Colorectal Surgery Unit, Hamad Medical Corporation, Doha, Qatar.
Laboratory and Pathology Department, Hamad Medical Corporation, Doha, Qatar.
J Med Case Rep. 2023 Oct 18;17(1):434. doi: 10.1186/s13256-023-04160-0.
Medullary carcinoma of the colon is a rare subtype of colorectal cancer that has a unique, and sometimes varied, clinical and histologic profile. It usually presents in adult patients older than 50 years. Here, we report a unique case of young male patient who initially presented with abdominal pain followed by a large bowel obstruction.
A 40-year-old SriLankan male presented with right-sided abdominal pain and on examination, there was a palpable right iliac fossa mass. Colonoscopy and a computed tomography scan revealed cecal mass. Later, while waiting for elective resection, the patient developed symptoms and signs of a large bowel obstruction. He underwent a laparoscopic right hemicolectomy with an uneventful postoperative course. The histopathologic evaluation of the resected specimens showed invasive carcinoma with syncytial growth pattern, foci of lymphoid host response, and dirty necrosis, in keeping with a medullary carcinoma pT4a pN2b. Unlike most reported medullary carcinoma cases, this patient was young and caudal-related homeobox transcription factor 2 positive.

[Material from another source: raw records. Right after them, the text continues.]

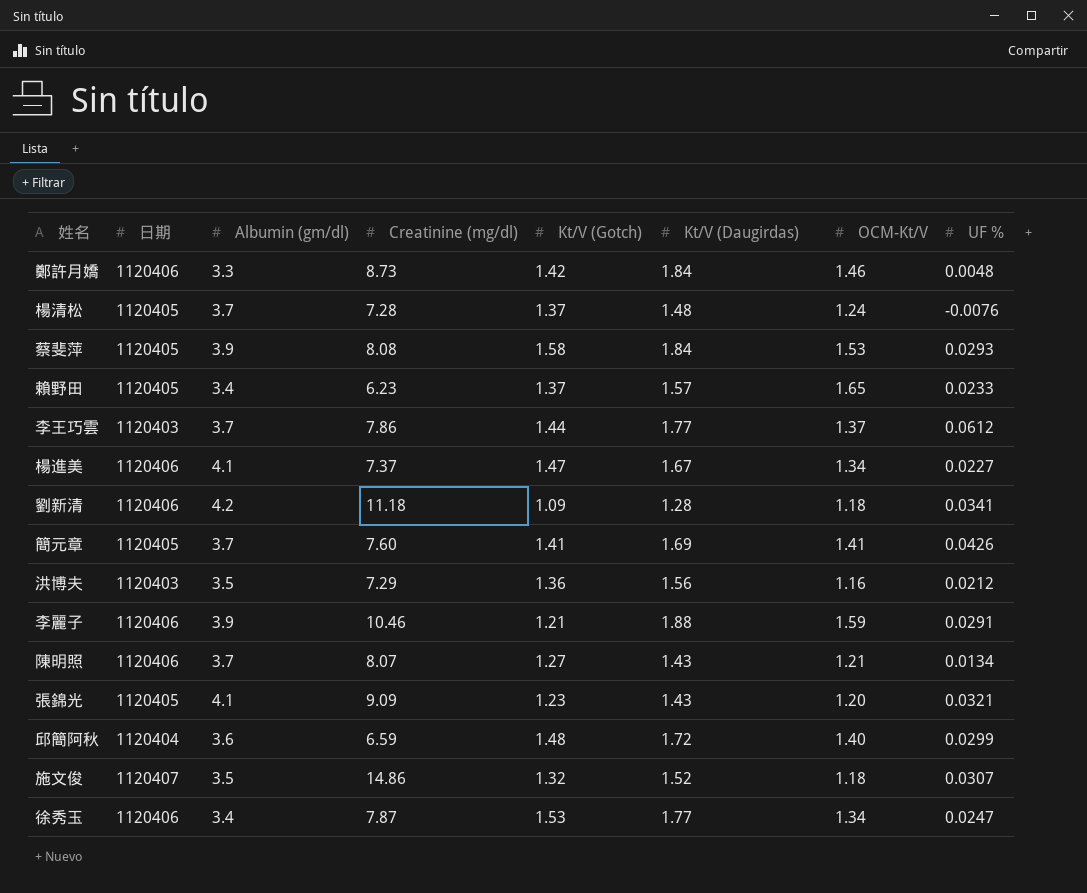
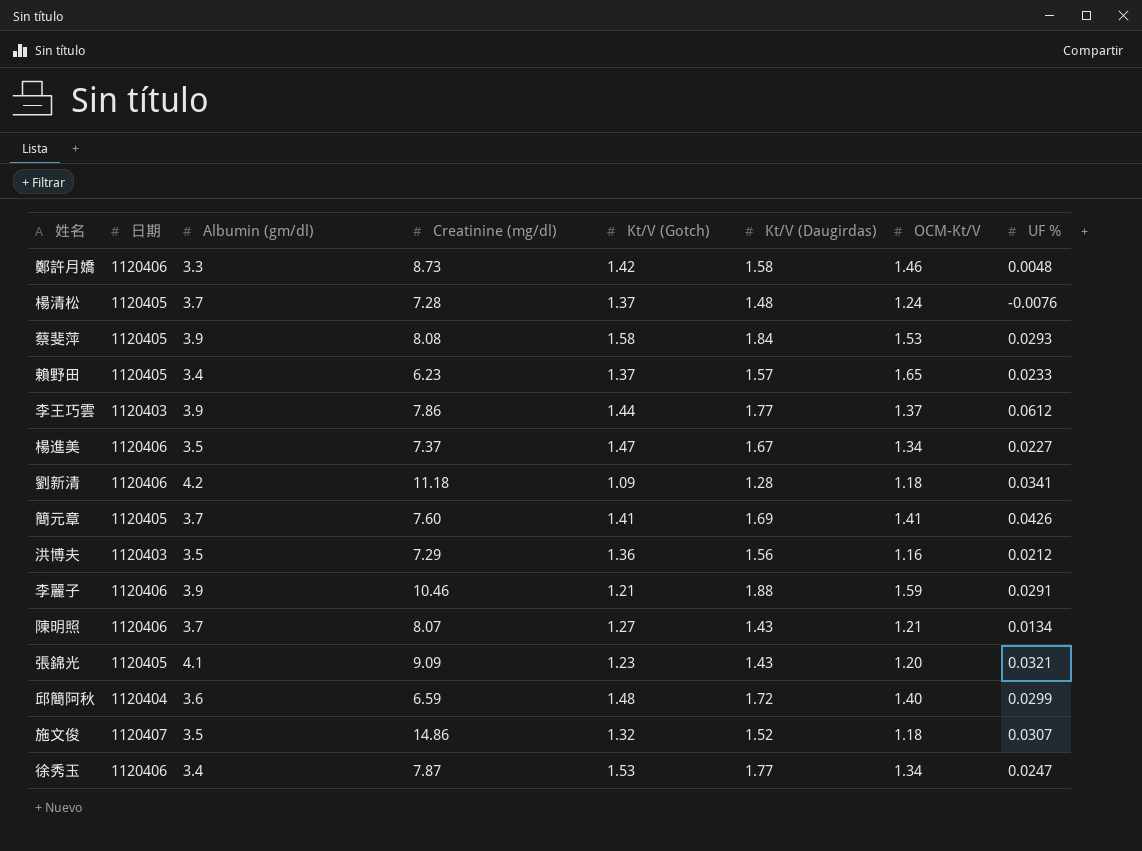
鄭許月嬌 | Kt/V (Daugirdas): 1.84 -> 1.58
李王巧雲 | Albumin (gm/dl): 3.7 -> 3.9
楊進美 | Albumin (gm/dl): 4.1 -> 3.5

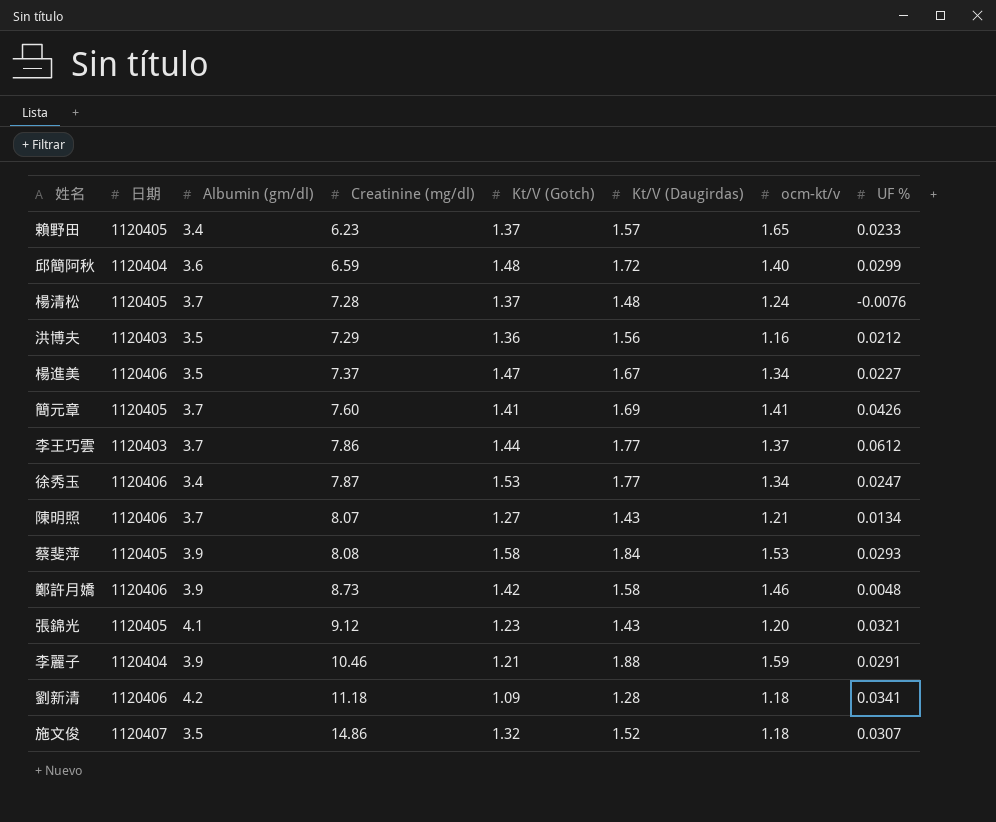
row order: none -> Creatinine (mg/dl) ascending
column name: OCM-Kt/V -> ocm-kt/v
李王巧雲 | Albumin (gm/dl): 3.9 -> 3.7
鄭許月嬌 | Albumin (gm/dl): 3.3 -> 3.9
張錦光 | Creatinine (mg/dl): 9.09 -> 9.12
李麗子 | 日期: 1120406 -> 1120404

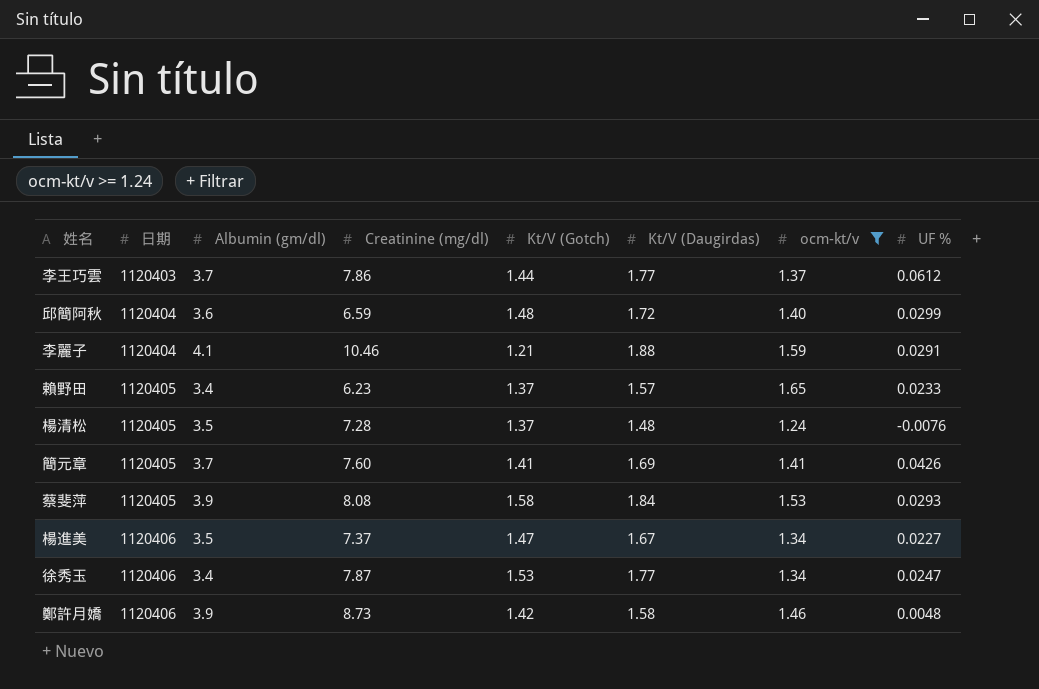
filter: none -> ocm-kt/v >= 1.24
row order: Creatinine (mg/dl) ascending -> 日期 ascending
李麗子 | Albumin (gm/dl): 3.9 -> 4.1
楊清松 | Albumin (gm/dl): 3.7 -> 3.5

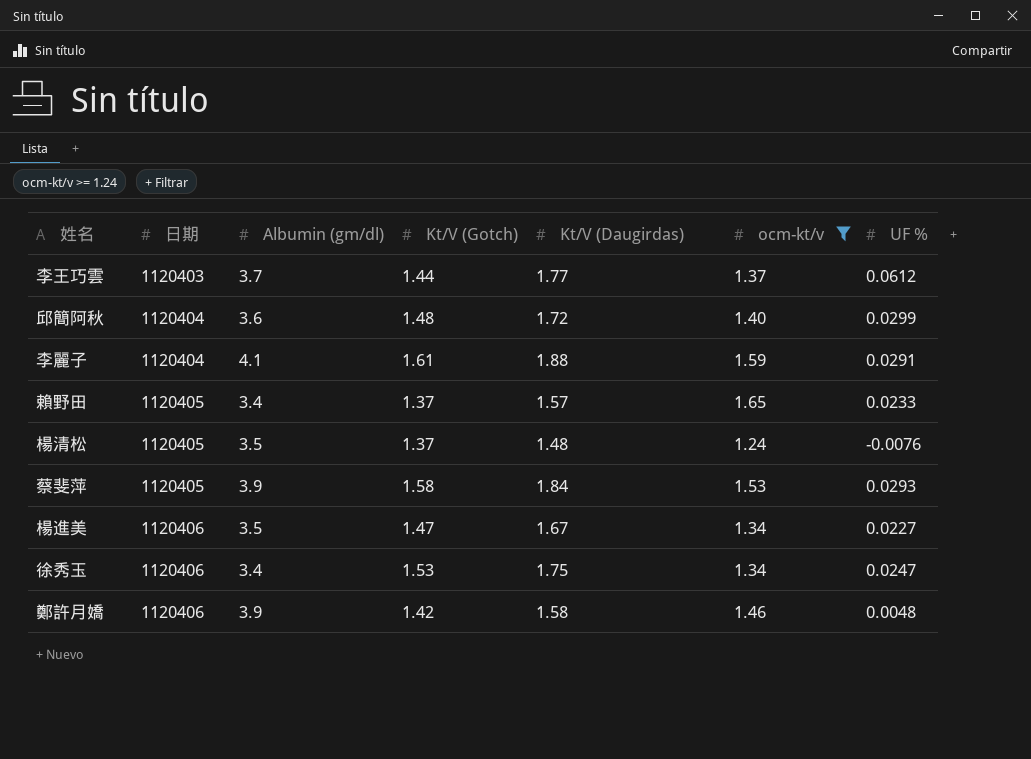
column Creatinine (mg/dl) | position: 4 -> none
row 簡元章: 1120405 | 3.7 | 7.60 | 1.41 | 1.69 | 1.41 | 0.0426 -> none
李麗子 | Kt/V (Gotch): 1.21 -> 1.61
徐秀玉 | Kt/V (Daugirdas): 1.77 -> 1.75

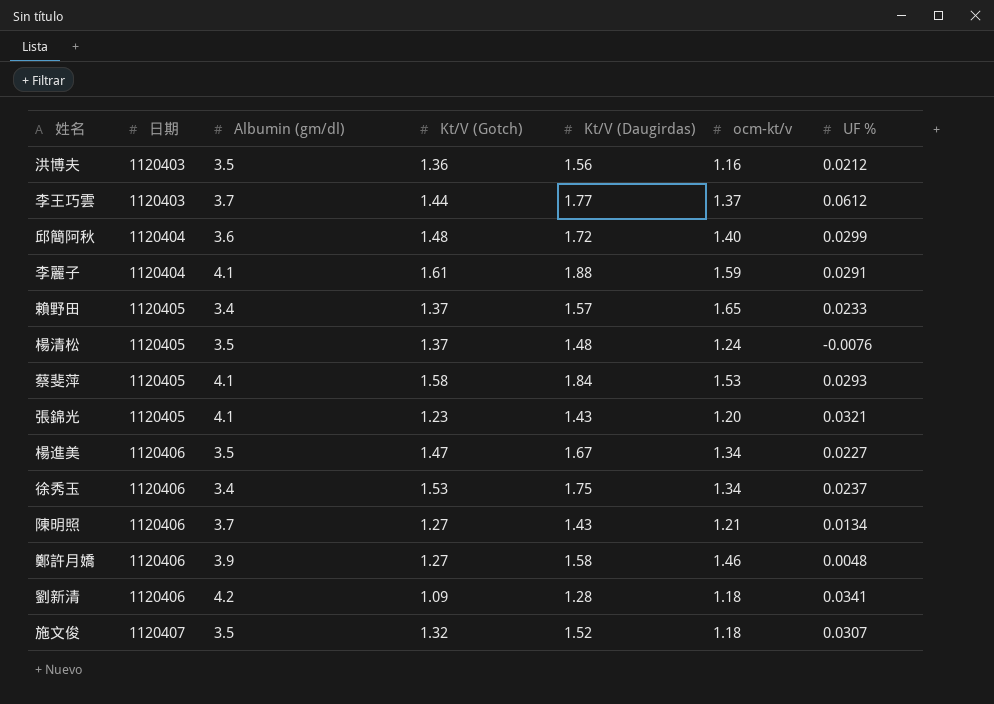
filter: ocm-kt/v >= 1.24 -> none
蔡斐萍 | Albumin (gm/dl): 3.9 -> 4.1
徐秀玉 | UF %: 0.0247 -> 0.0237
鄭許月嬌 | Kt/V (Gotch): 1.42 -> 1.27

We have reported another case of medullary carcinoma of the colon in a young patient with unique histologic characteristics. Reporting such cases helps in refine understanding of the histologic and genetic, as well as clinical, phenotypes of medullary carcinoma of the colon.

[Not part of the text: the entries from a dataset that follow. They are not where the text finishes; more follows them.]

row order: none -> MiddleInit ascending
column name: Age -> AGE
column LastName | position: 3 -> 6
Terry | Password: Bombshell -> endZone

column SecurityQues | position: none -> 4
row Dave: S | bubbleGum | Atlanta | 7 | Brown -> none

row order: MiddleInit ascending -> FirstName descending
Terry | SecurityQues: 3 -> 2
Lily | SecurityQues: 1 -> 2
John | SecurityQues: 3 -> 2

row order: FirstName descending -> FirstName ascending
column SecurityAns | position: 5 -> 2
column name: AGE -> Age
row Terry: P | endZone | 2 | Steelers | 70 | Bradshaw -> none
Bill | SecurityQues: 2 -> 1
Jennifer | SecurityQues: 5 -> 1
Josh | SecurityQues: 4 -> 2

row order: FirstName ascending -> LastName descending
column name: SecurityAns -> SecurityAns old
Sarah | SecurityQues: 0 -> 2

结直肠髓样癌是一种罕见的结直肠癌亚型,具有独特的、有时多样的临床和组织学特征。它通常发生在 50 岁以上的成年患者中。在这里,我们报告了一个年轻男性患者的独特病例,他最初表现为腹痛,随后出现大肠梗阻。
一名 40 岁的斯里兰卡男性出现右侧腹痛,体格检查可触及右髂窝肿块。结肠镜检查和计算机断层扫描显示盲肠肿块。后来,在等待择期切除时,患者出现了大肠梗阻的症状和体征。他接受了腹腔镜右半结肠切除术,术后无并发症。切除标本的组织病理学评估显示浸润性癌伴合胞体生长模式、淋巴样宿主反应灶和污秽性坏死,符合髓样癌 pT4a pN2b。与大多数报道的髓样癌病例不同,该患者年轻且尾侧同源盒转录因子 2 阳性。
我们报告了另一个年轻患者的结直肠髓样癌病例,具有独特的组织学特征。报告这些病例有助于细化对结直肠髓样癌的组织学、遗传学以及临床表型的理解。